**Your goal**
Nothing but the pictures should be left out when you copy the records exactly.

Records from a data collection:
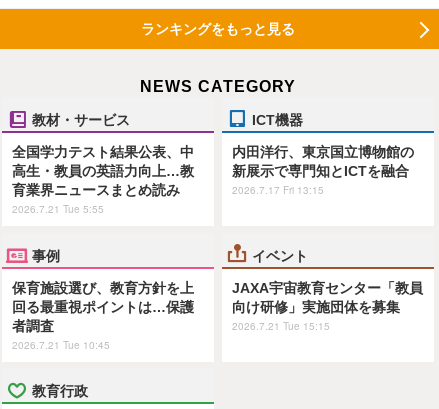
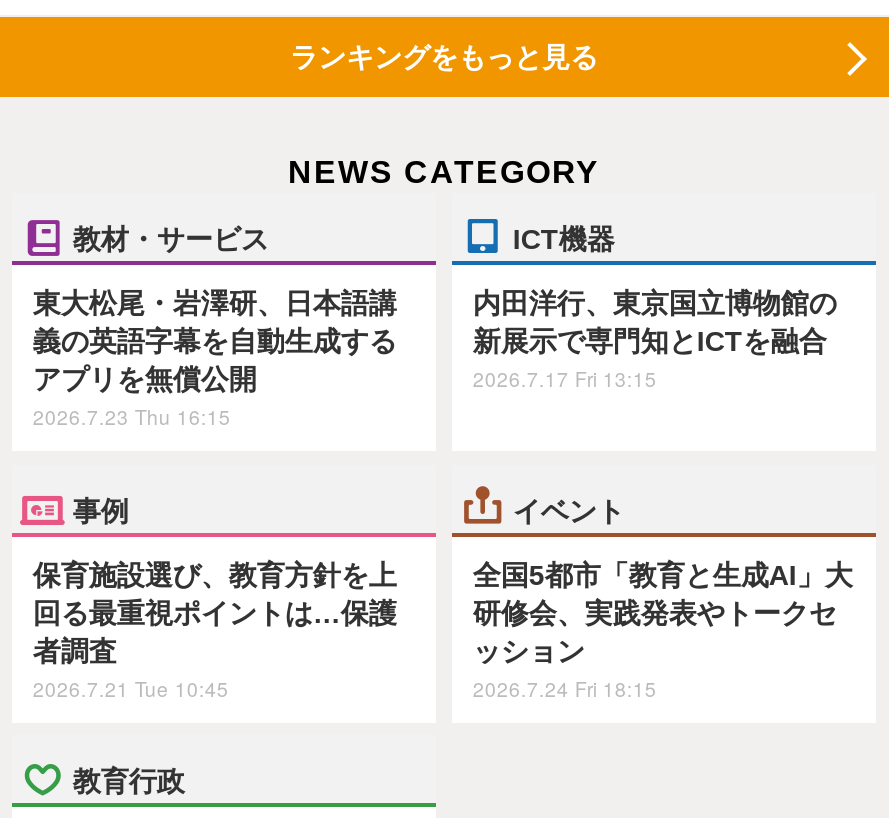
- 全国学力テスト結果公表、中
- 高生・教員の英語力向上…教
- 育業界ニュースまとめ読み
- 2026.7.21 Tue 5:55
+ 東大松尾・岩澤研、日本語講
+ 義の英語字幕を自動生成する
+ アプリを無償公開
+ 2026.7.23 Thu 16:15

- JAXA宇宙教育センター「教員
- 向け研修」実施団体を募集
- 2026.7.21 Tue 15:15
+ 全国5都市「教育と生成AI」大
+ 研修会、実践発表やトークセ
+ ッション
+ 2026.7.24 Fri 18:15
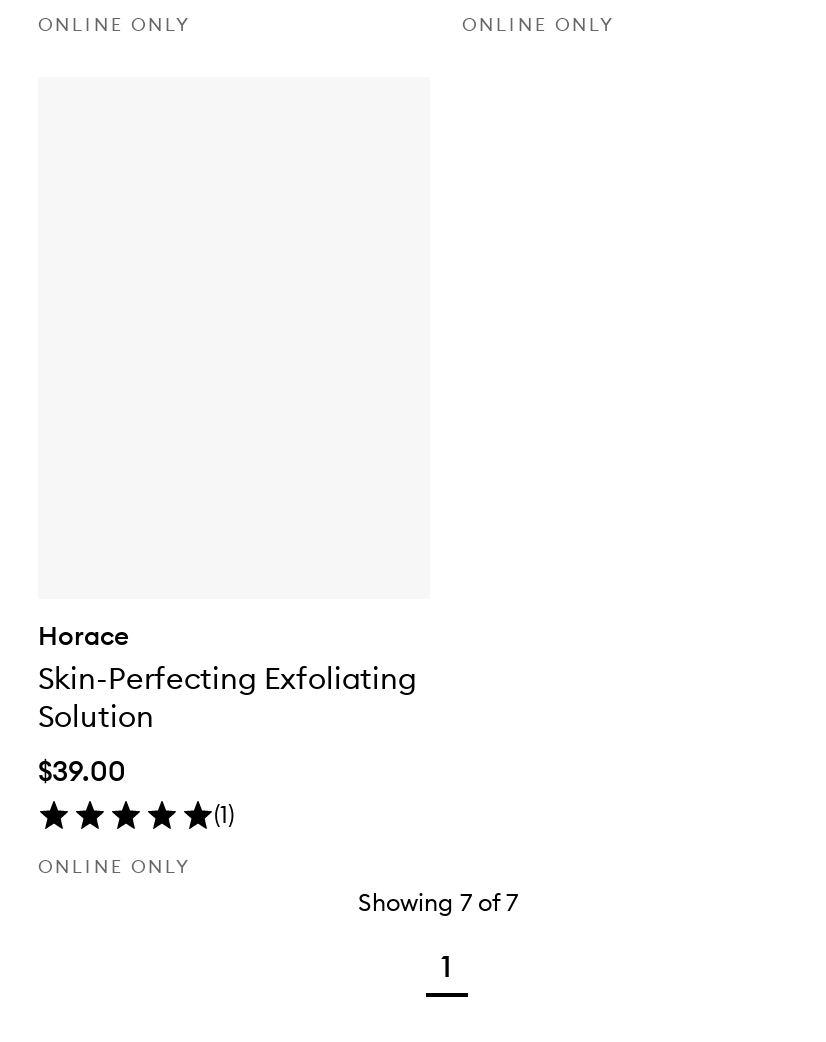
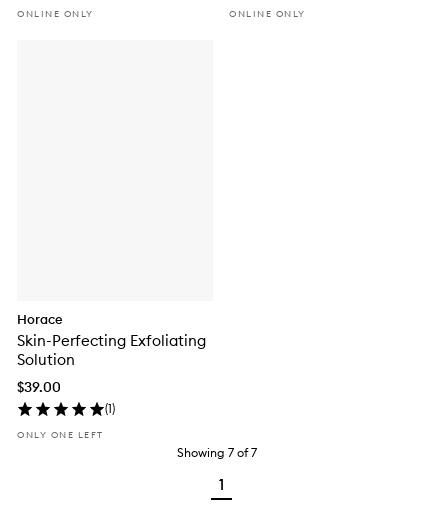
- ONLINE ONLY
+ ONLY ONE LEFT
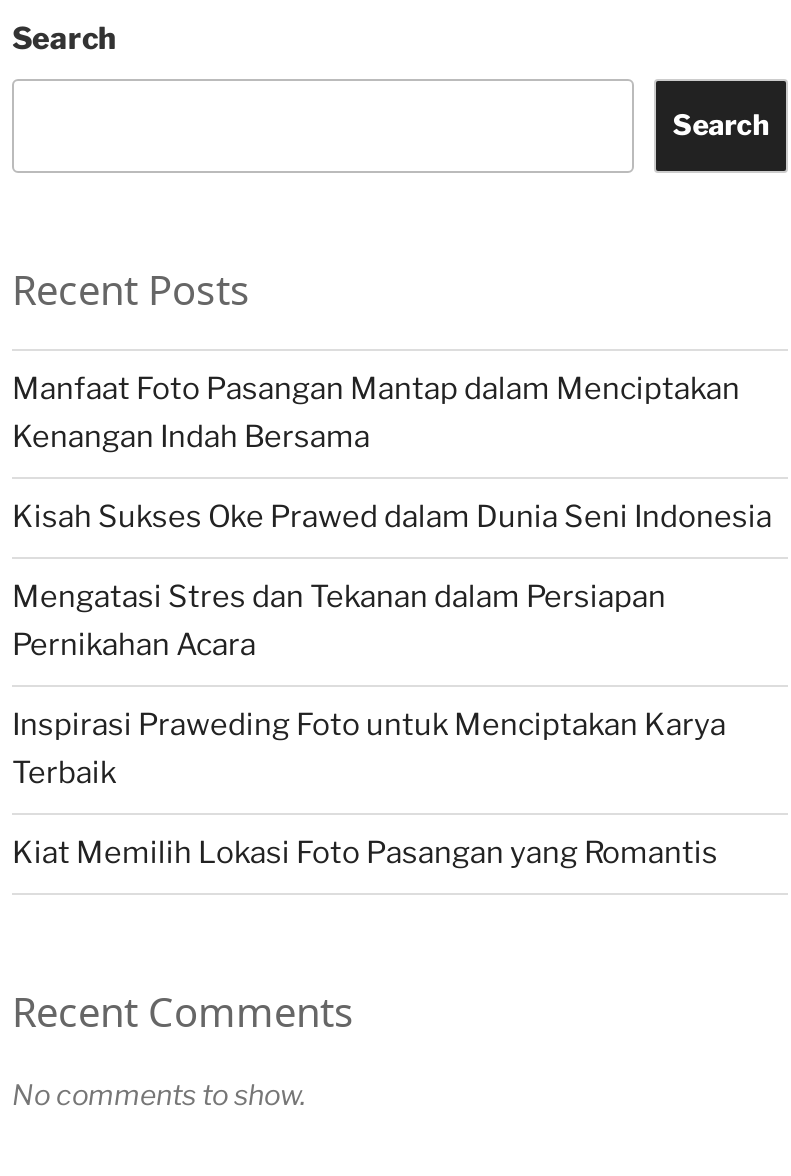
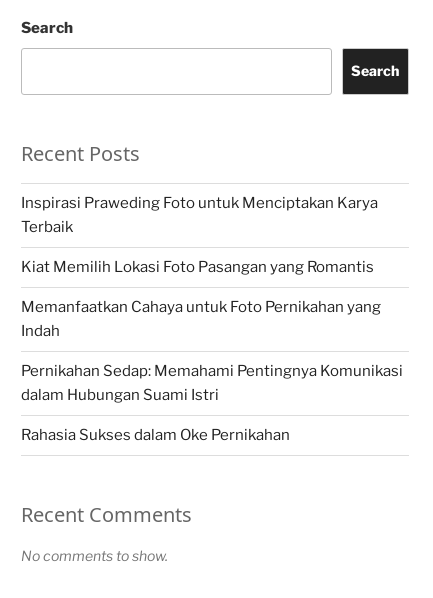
- Manfaat Foto Pasangan Mantap dalam Menciptakan
- Kenangan Indah Bersama
- Kisah Sukses Oke Prawed dalam Dunia Seni Indonesia
- Mengatasi Stres dan Tekanan dalam Persiapan
- Pernikahan Acara

moved up: Inspirasi Praweding Foto untuk Menciptakan Karya | Terbaik | Kiat Memilih Lokasi Foto Pasangan yang Romantis

+ Memanfaatkan Cahaya untuk Foto Pernikahan yang
+ Indah
+ Pernikahan Sedap: Memahami Pentingnya Komunikasi
+ dalam Hubungan Suami Istri
+ Rahasia Sukses dalam Oke Pernikahan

**Task solution**
- 全国学力テスト結果公表、中
- 高生・教員の英語力向上…教
- 育業界ニュースまとめ読み
- 2026.7.21 Tue 5:55
+ 東大松尾・岩澤研、日本語講
+ 義の英語字幕を自動生成する
+ アプリを無償公開
+ 2026.7.23 Thu 16:15

- JAXA宇宙教育センター「教員
- 向け研修」実施団体を募集
- 2026.7.21 Tue 15:15
+ 全国5都市「教育と生成AI」大
+ 研修会、実践発表やトークセ
+ ッション
+ 2026.7.24 Fri 18:15
- ONLINE ONLY
+ ONLY ONE LEFT
- Manfaat Foto Pasangan Mantap dalam Menciptakan
- Kenangan Indah Bersama
- Kisah Sukses Oke Prawed dalam Dunia Seni Indonesia
- Mengatasi Stres dan Tekanan dalam Persiapan
- Pernikahan Acara

moved up: Inspirasi Praweding Foto untuk Menciptakan Karya | Terbaik | Kiat Memilih Lokasi Foto Pasangan yang Romantis

+ Memanfaatkan Cahaya untuk Foto Pernikahan yang
+ Indah
+ Pernikahan Sedap: Memahami Pentingnya Komunikasi
+ dalam Hubungan Suami Istri
+ Rahasia Sukses dalam Oke Pernikahan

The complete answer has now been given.